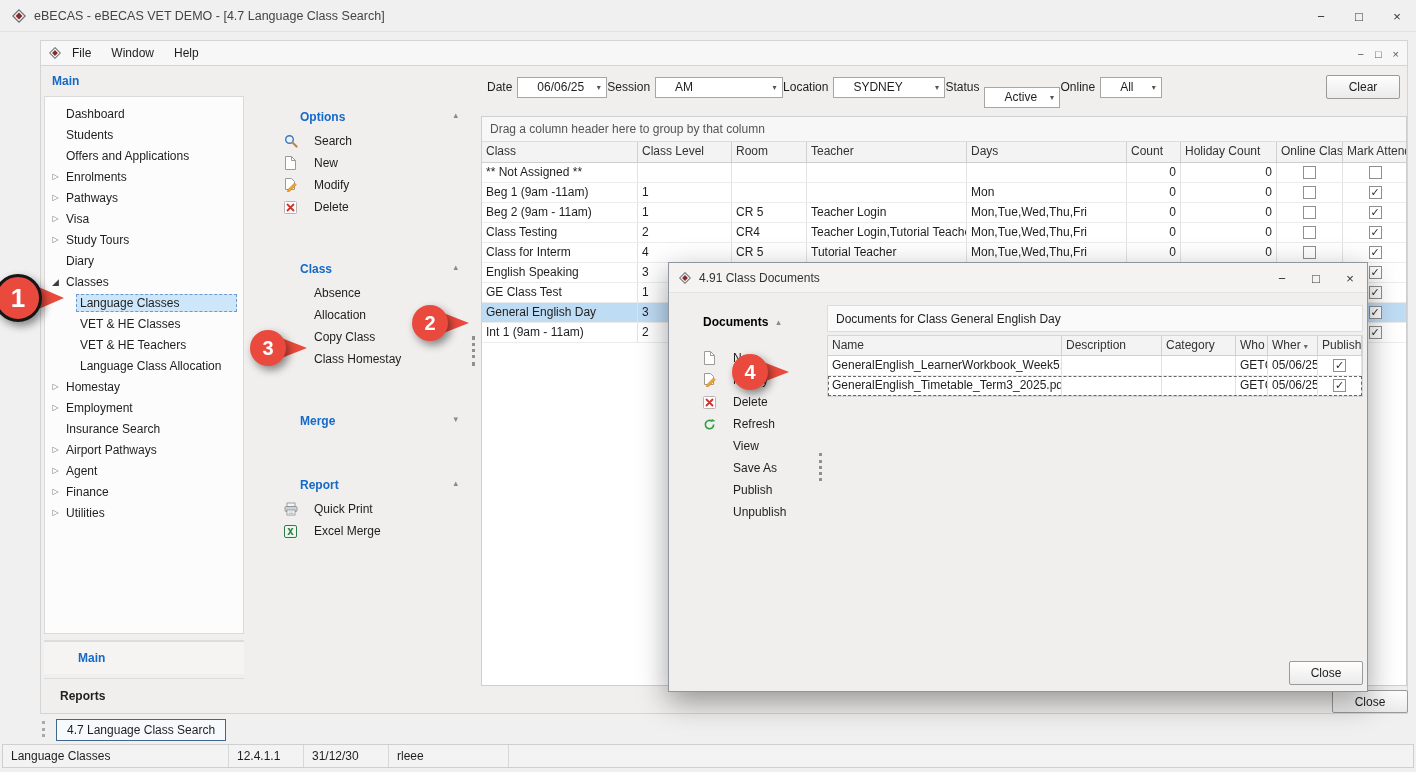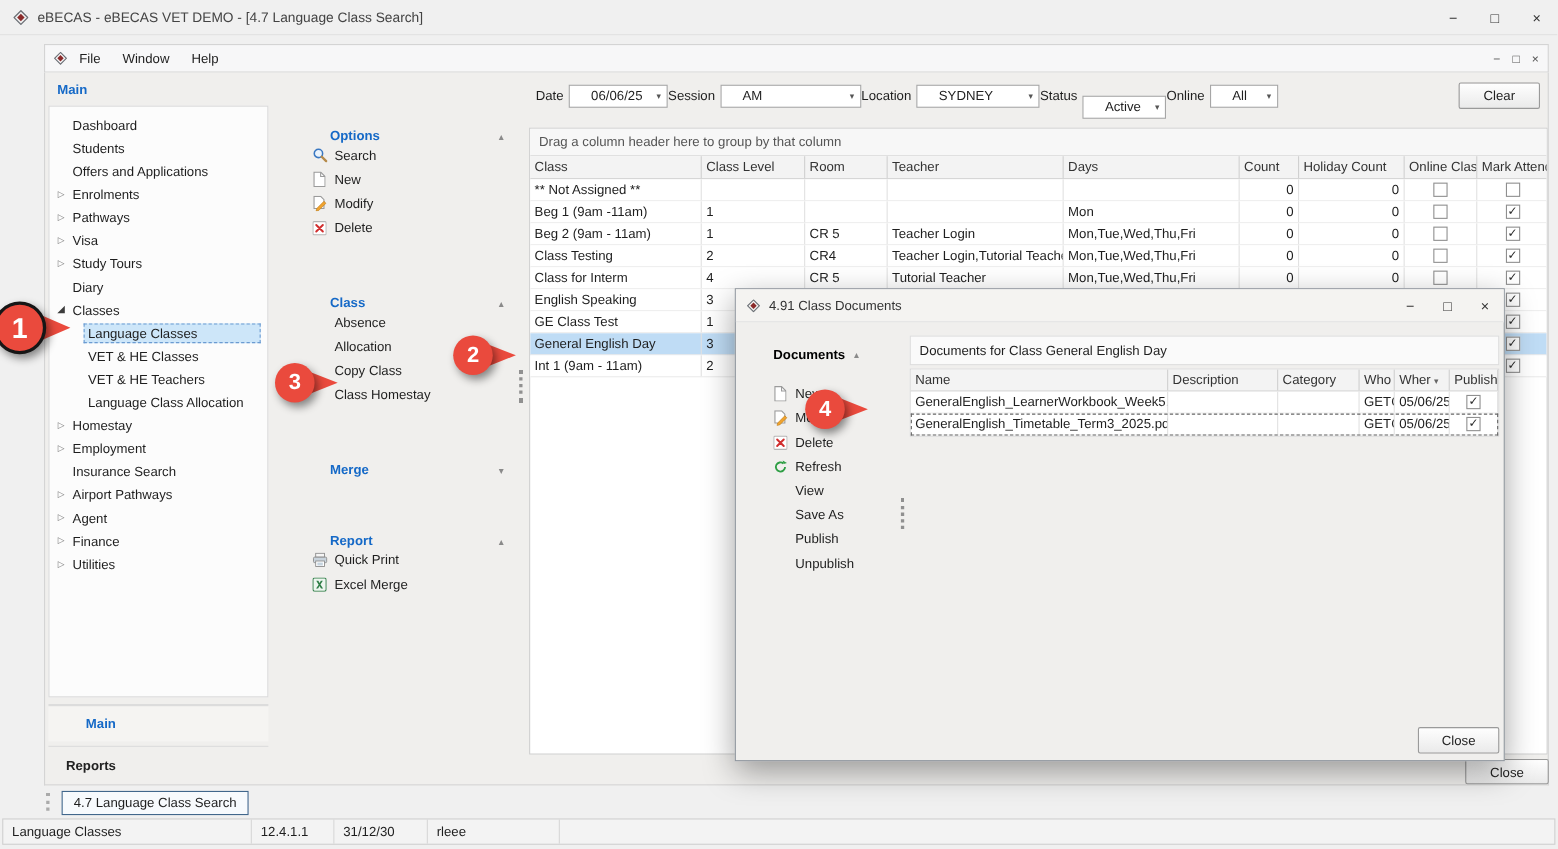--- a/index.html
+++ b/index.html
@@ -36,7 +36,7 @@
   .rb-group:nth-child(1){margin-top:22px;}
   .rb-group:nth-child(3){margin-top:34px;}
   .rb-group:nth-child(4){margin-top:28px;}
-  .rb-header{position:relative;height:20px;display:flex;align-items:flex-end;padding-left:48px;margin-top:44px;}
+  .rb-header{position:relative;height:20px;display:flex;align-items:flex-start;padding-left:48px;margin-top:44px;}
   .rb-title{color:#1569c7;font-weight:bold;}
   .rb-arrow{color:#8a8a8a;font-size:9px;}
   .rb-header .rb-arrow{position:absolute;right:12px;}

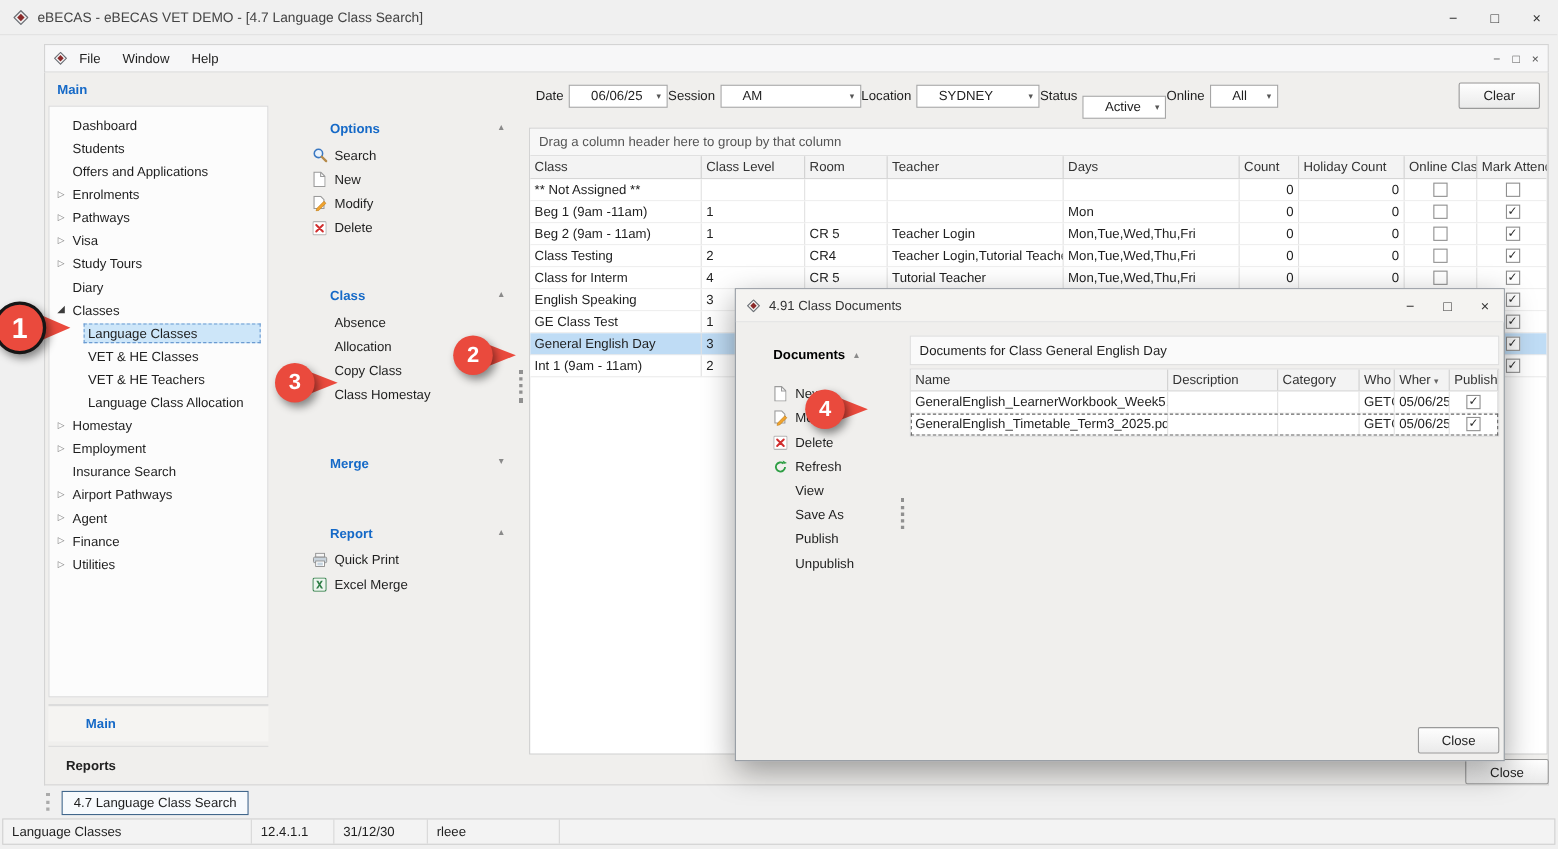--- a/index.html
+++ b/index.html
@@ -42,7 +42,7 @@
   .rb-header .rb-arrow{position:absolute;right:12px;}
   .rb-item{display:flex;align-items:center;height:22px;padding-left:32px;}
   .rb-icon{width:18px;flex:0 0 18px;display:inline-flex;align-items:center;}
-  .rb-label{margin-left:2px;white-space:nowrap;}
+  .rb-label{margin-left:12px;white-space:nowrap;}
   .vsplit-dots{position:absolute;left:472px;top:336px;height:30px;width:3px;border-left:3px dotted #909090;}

★ ★ ★

Check each line above for the string "space", then copy the ones that have it.

-  .rb-label{margin-left:2px;white-space:nowrap;}
+  .rb-label{margin-left:12px;white-space:nowrap;}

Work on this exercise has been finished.